To improve and focus preclinical testing, we combine tumor models based on a decellularized tissue matrix with bioinformatics to stratify tumors according to stage-specific mutations that are linked to central cancer pathways. We generated tissue models with BRAF-mutant colorectal cancer (CRC) cells (HROC24 and HROC87) and compared treatment responses to two-dimensional (2D) cultures and xenografts. As the BRAF inhibitor vemurafenib is—in contrast to melanoma—not effective in CRC, we combined it with the EGFR inhibitor gefitinib. In general, our 3D models showed higher chemoresistance and in contrast to 2D a more active HGFR after gefitinib and combination-therapy. In xenograft models murine HGF could not activate the human HGFR, stressing the importance of the human microenvironment.
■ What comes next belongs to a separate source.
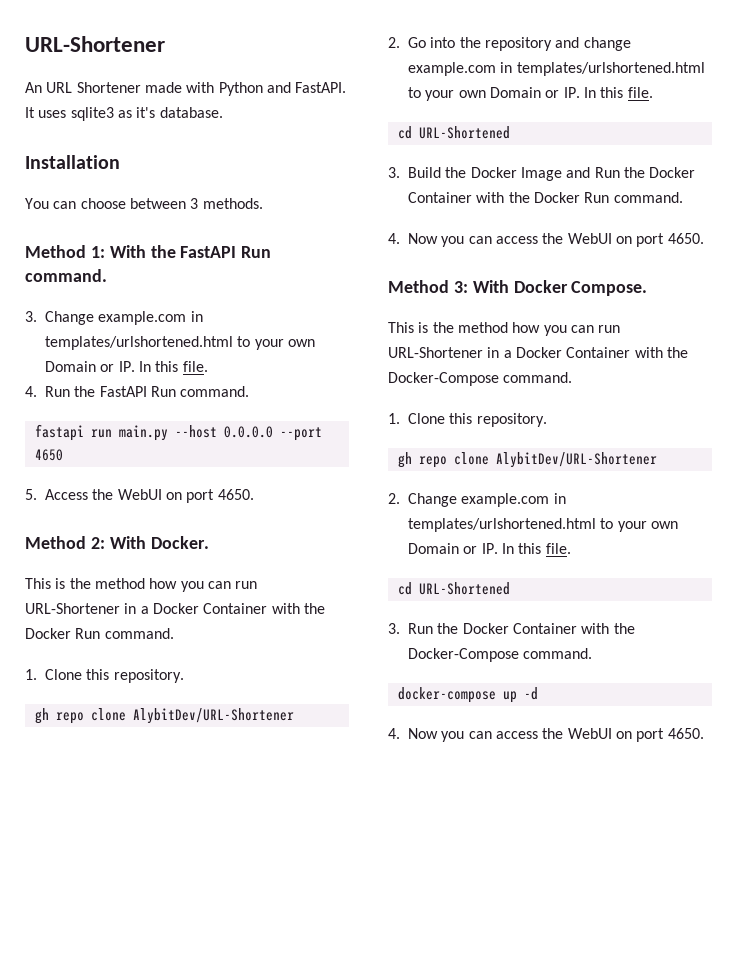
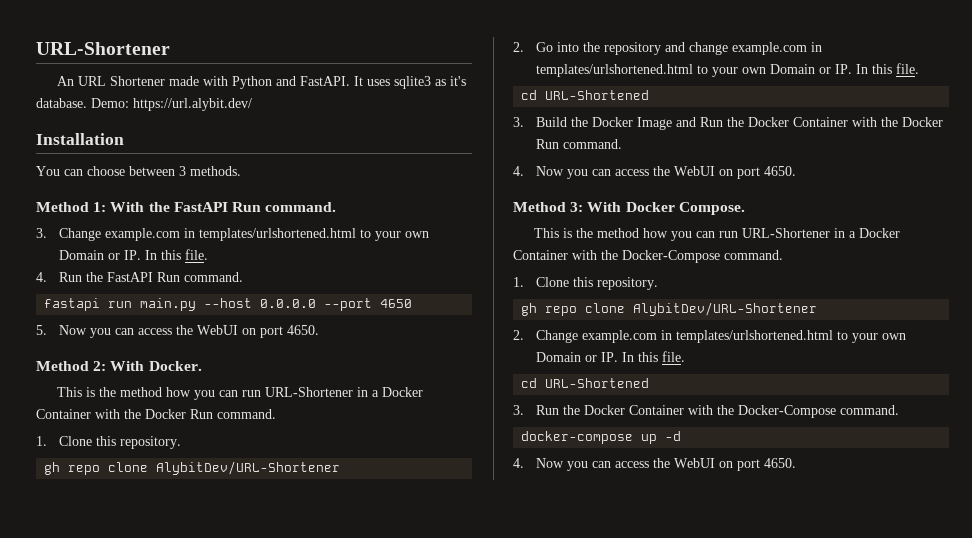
+ Demo: https://url.alybit.dev/
- 5. Access the WebUI on port 4650.
+ 5. Now you can access the WebUI on port 4650.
In order to stratify patient groups for targeted treatment options in CRC, an in silico topology with different stages including mutations and changes in common signaling pathways was developed. We applied the established topology for in silico simulations to predict new therapeutic options for BRAF-mutated CRC patients in advanced stages. Our in silico tool connects genome information with a deeper understanding of tumor engines in clinically relevant signaling networks which goes beyond the consideration of single drivers to improve CRC patient stratification.